Now let’s create an EFS-backed shared volume for Consul to use.  We need Consul to act as a controller for setting and getting data from a shared source, and it has a Key-Value store that our reverse proxy, Traefik, can use to store configuration and SSL certificates.  We then map an EFS-backed shared volume into Consul so that if Consul dies, we still have all our key value storage and can simply bring up a new Consul service and reconnect with little downtime, and no need to rebuild configurations and regenerate SSL certs.  EFS is our driver mechanism because we can then create volumes that are shareable across multiple services and containers that have been scaled, whereas normal volumes cannot do this.

docker volume create -d "cloudstor:aws" --opt backing=shared {volume_name}

Now we are ready to actually boot up Traefik and Consul.

Step 4:

We want Traefik to be in high-availablity mode, which basically means it will be living on all points of contacts to the swarm – the manager nodes.  The load balancer generated in step 1 listens to all docker events in the That means a request will be routed from the load balancer to a node manager to Traefik, and then to a service on the backend.  To do this, we need to deploy it as a stack, or set of replicated services across all manager nodes.

We actually created a DevOps repo that contained this documentation and our stack file for Traefik and Consul, and then deployed the stack from a local machine using the above proxy method to send that command to the swarm.

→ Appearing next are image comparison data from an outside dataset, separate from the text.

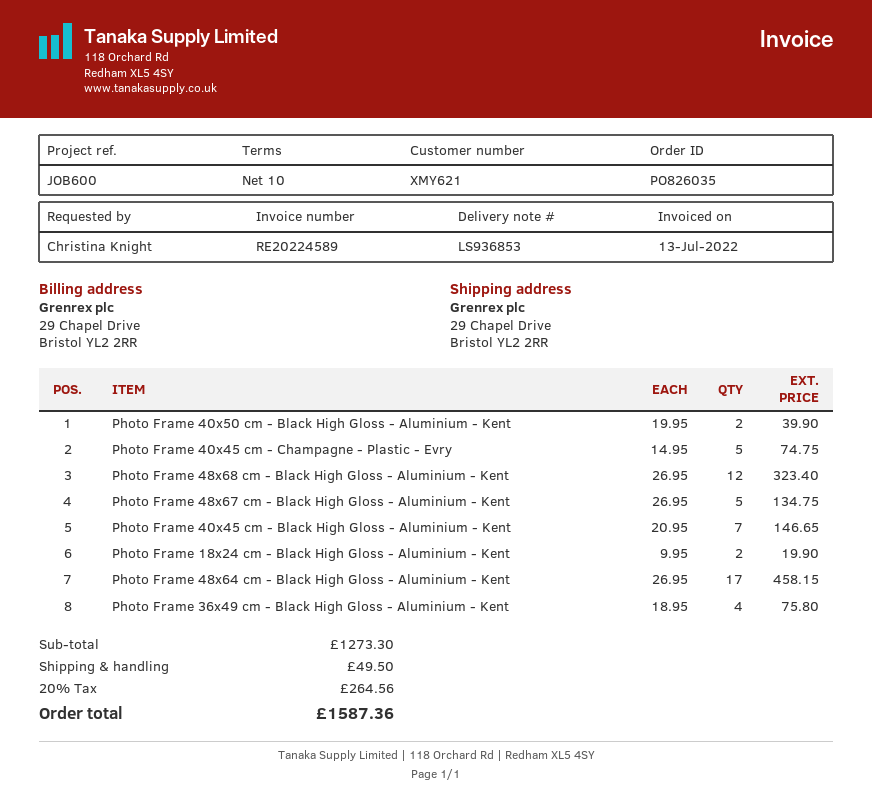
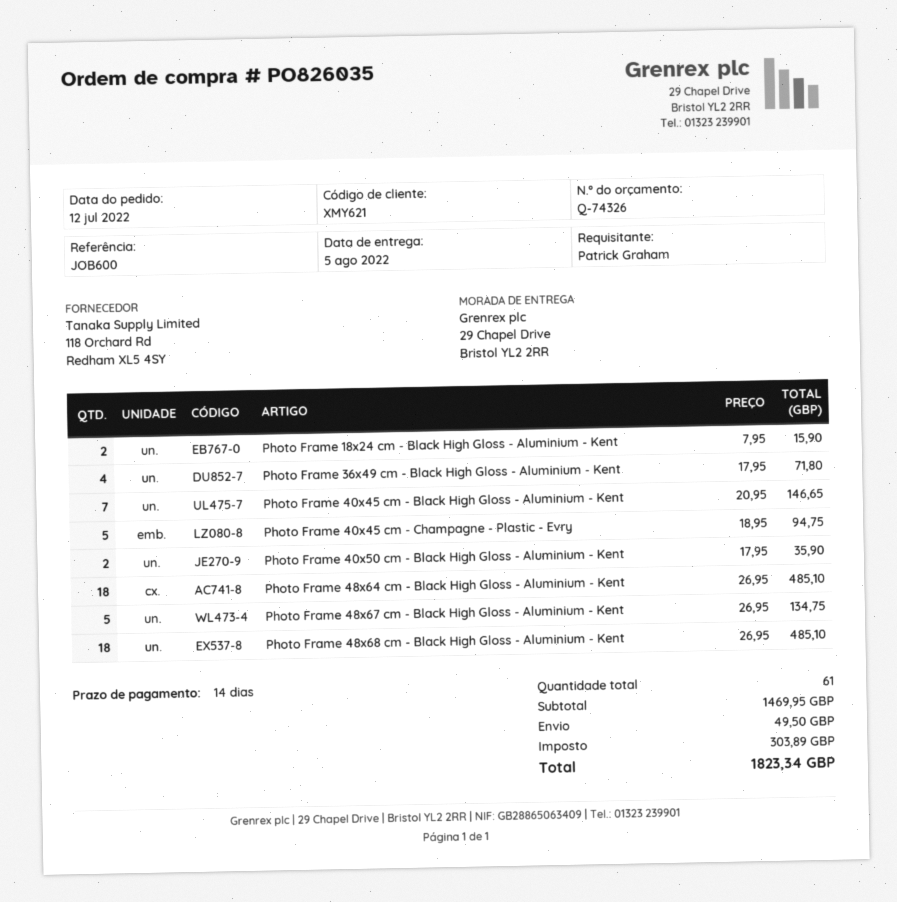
payment terms: 10 days -> 14 days
ordered by: Christina Knight -> Patrick Graham
Photo Frame 40x50 cm - Black High Gloss - Aluminium - Kent: 2 x 19.95 = 39.90 -> 2 x 17.95 = 35.90
Photo Frame 40x45 cm - Champagne - Plastic - Evry: 5 x 14.95 = 74.75 -> 5 x 18.95 = 94.75
Photo Frame 48x68 cm - Black High Gloss - Aluminium - Kent: 12 x 26.95 = 323.40 -> 18 x 26.95 = 485.10
Photo Frame 18x24 cm - Black High Gloss - Aluminium - Kent: 2 x 9.95 = 19.90 -> 2 x 7.95 = 15.90
Photo Frame 48x64 cm - Black High Gloss - Aluminium - Kent: 17 x 26.95 = 458.15 -> 18 x 26.95 = 485.10
Photo Frame 36x49 cm - Black High Gloss - Aluminium - Kent: 4 x 18.95 = 75.80 -> 4 x 17.95 = 71.80
subtotal: 1273.30 -> 1469.95
tax: 264.56 -> 303.89
total: 1587.36 -> 1823.34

This stack file was taken from the Traefik documentation directly, and you can read more about it here.  This is just a quick start guide:

version: "3.4"
services:
  traefik_init:
    image: traefik:1.5
    command:
      - "storeconfig"
      - "--api"
      - "--entrypoints=Name:http Address::80 Redirect.EntryPoint:https"
      - "--entrypoints=Name:https Address::443 TLS"
      - "--defaultentrypoints=http,https"
      - "--acme"
      - "--acme.storage=traefik/acme/account"
      - "--acme.entryPoint=https"
      - "--acme.httpChallenge.entryPoint=http"
      - "--acme.OnHostRule=true"
      - "--acme.onDemand=false"
      - "--acme.email=email@email.com"
      - "--docker"
      - "--docker.swarmmode"
      - "--docker.domain=domain.com"
      - "--docker.watch"
      - "--consul"
      - "--consul.endpoint=consul:8500"
      - "--consul.prefix=traefik"
    networks:
      - traefik
    deploy:
      restart_policy:
        condition: on-failure
    depends_on:
      - consul
  traefik:
    image: traefik:1.5
    depends_on:
      - traefik_init
      - consul
    command:
      - "--consul"
      - "--consul.endpoint=consul:8500"
      - "--consul.prefix=traefik"
    volumes:
      - /var/run/docker.sock:/var/run/docker.sock
    networks:
      - webgateway
      - traefik
    ports:
      - 80:80
      - 443:443
      - 8080:8080
    deploy:
      mode: global
      placement:
        constraints:
          - node.role == manager
      update_config:
        parallelism: 1
        delay: 10s
      restart_policy:
        condition: on-failure
  consul:
    image: consul
    command: agent -server -bootstrap-expect=1
    volumes:
      - consul-data:/consul/data
    environment:
      - CONSUL_LOCAL_CONFIG={"datacenter":"us_west2","server":true}
      - CONSUL_BIND_INTERFACE=eth0
      - CONSUL_CLIENT_INTERFACE=eth0
    deploy:
      replicas: 1
      placement:
        constraints:
          - node.role == manager
      restart_policy:
        condition: on-failure
    networks:
      - traefik

networks:
  webgateway:
    driver: overlay
    external: true
  traefik:
    driver: overlay

volumes:
  consul-data:

Modify the values to reflect what you need – LetsEncrypt wants an email address, and Traefik wants to know about a default domain.  This is arbitrary, since you can point multiple domains and subdomains here and it will all be handled.  Make sure your networks are named corretly (the Traefik network is fine the way it is, and is just a way to talk to Consul).  Make sure you set the Consul datacenter setting correctly.

Once ready, run:

docker stack deploy -c <name of stack file>.yml traefik

And everything should start smoothly.  Traefik now monitors the docker socket and will publish any services that start up and have the appropriate labels on them (read more about labels and docker on the Traefik site).  Essentially, it will auto discover publishable services, and on the first request to them, generate an SSL cert.  You also don’t need to touch to load balancer for any of this, since it listens to the swarm and automatically adds listeners for any published ports!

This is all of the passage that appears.